Jun Chen, Qingyuan Lin, Honglin Zhu, Xiaobing Li
Eurasian Journal of Medicine and Oncology - 2025;9(4):191-208
Introduction: Super-enhancers play crucial roles in tumor development as key transcriptional regulatory elements, yet their prognostic value in bladder cancer (BLCA) remains to be systematically elucidated. Objective: This study aimed to comprehensively analyze the regulatory mechanisms of super-enhancer-related genes (SERGs) in predicting BLCA prognosis and immune therapy response.
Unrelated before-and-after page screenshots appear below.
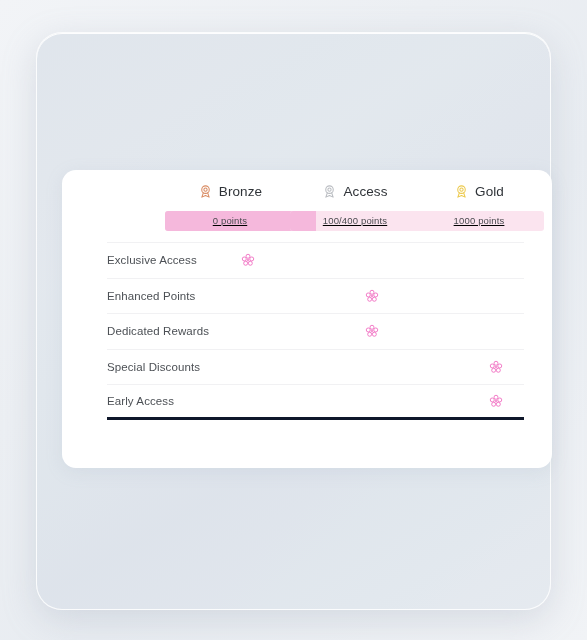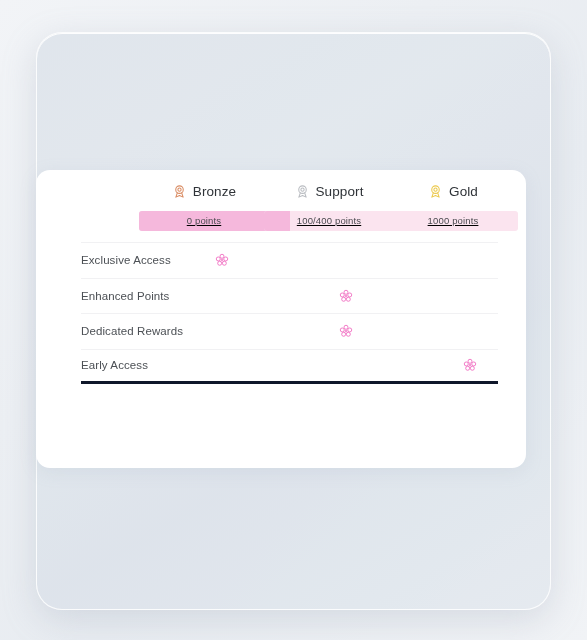"Bronze" .tier-card { left: 36px -> 62px }
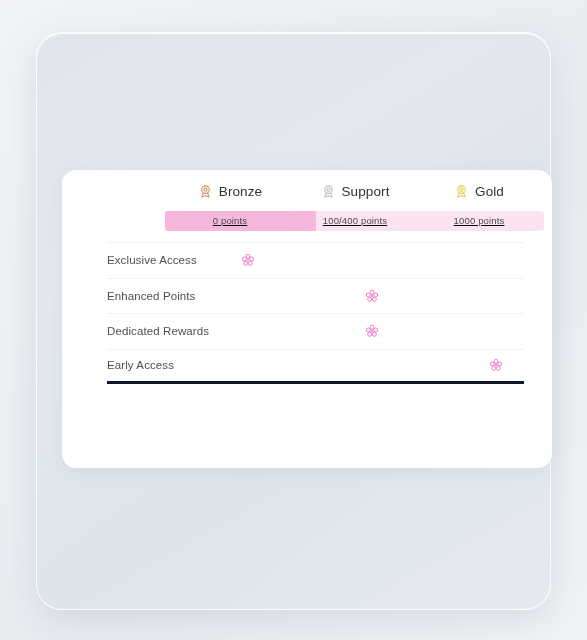"Support" span.tier-name { text: Support -> Access }
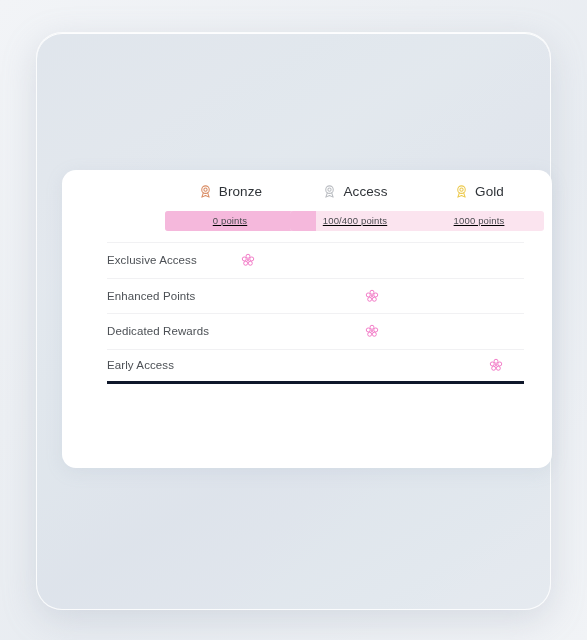"Special Discounts" div.feature-row { html: none -> <div> <div>Special Discounts</div> <div></div> <div></div> <div> <svg> <circle></circle> <circle></circle> <circle></circle> <circle></circle> <circle></circle> <circle></circle> </svg> </div> </div> }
Methods: This study integrated BLCA RNA sequencing data from the cancer genome atlas (training set) and gene expression omnibus (validation set) databases and obtained SERG sets from the SEdb database. Using 101 machine learning ensemble frameworks, we screened and validated SERG sets with significant prognostic value and constructed a risk score model was constructed based on based on CoxBoost and plsRcox. Model performance was evaluated through nomograms. We conducted an in-depth analysis of the association between the risk model and tumor immune microenvironment, identified key hub genes through differential expression analysis, survival analysis, and receiver operating characteristic curve analysis, and performed multi-dimensional validation using immunohistochemistry and single-cell sequencing data. Results: Through machine learning algorithm optimization, we identified eight core genes (AHNAK, NT5DC3, NFIC, MTHFD1L, C1QTNF6, SLC45A3, QRICH2, KRT8). High-risk group patients exhibited poor prognosis and elevated immune and tumor immune dysfunction and exclusion scores, suggesting potential immune therapy resistance. The single-sample gene set enrichment analysis analysis revealed significant positive correlations between risk scores and multiple key signaling pathways, including extracellular matrix-receptor interaction, regulation of actin cytoskeleton, and pathogenic Escherichia coli infection, focal adhesion, melanoma, and gap junction pathways. Further analysis indicated that C1QTNF6 and MTHFD1L displayed significant potential as biomarkers based on expression profiles across cell types. Conclusion: This study pioneered the construction of a prognostic prediction model for BLCA based on SERGs, revealing the crucial role of super-enhancers in regulating the tumor immune microenvironment and identifying potential therapeutic targets and prognostic markers. This research provides a new molecular typing strategy for the precision treatment of BLCA while establishing a theoretical foundation for personalized immunotherapy.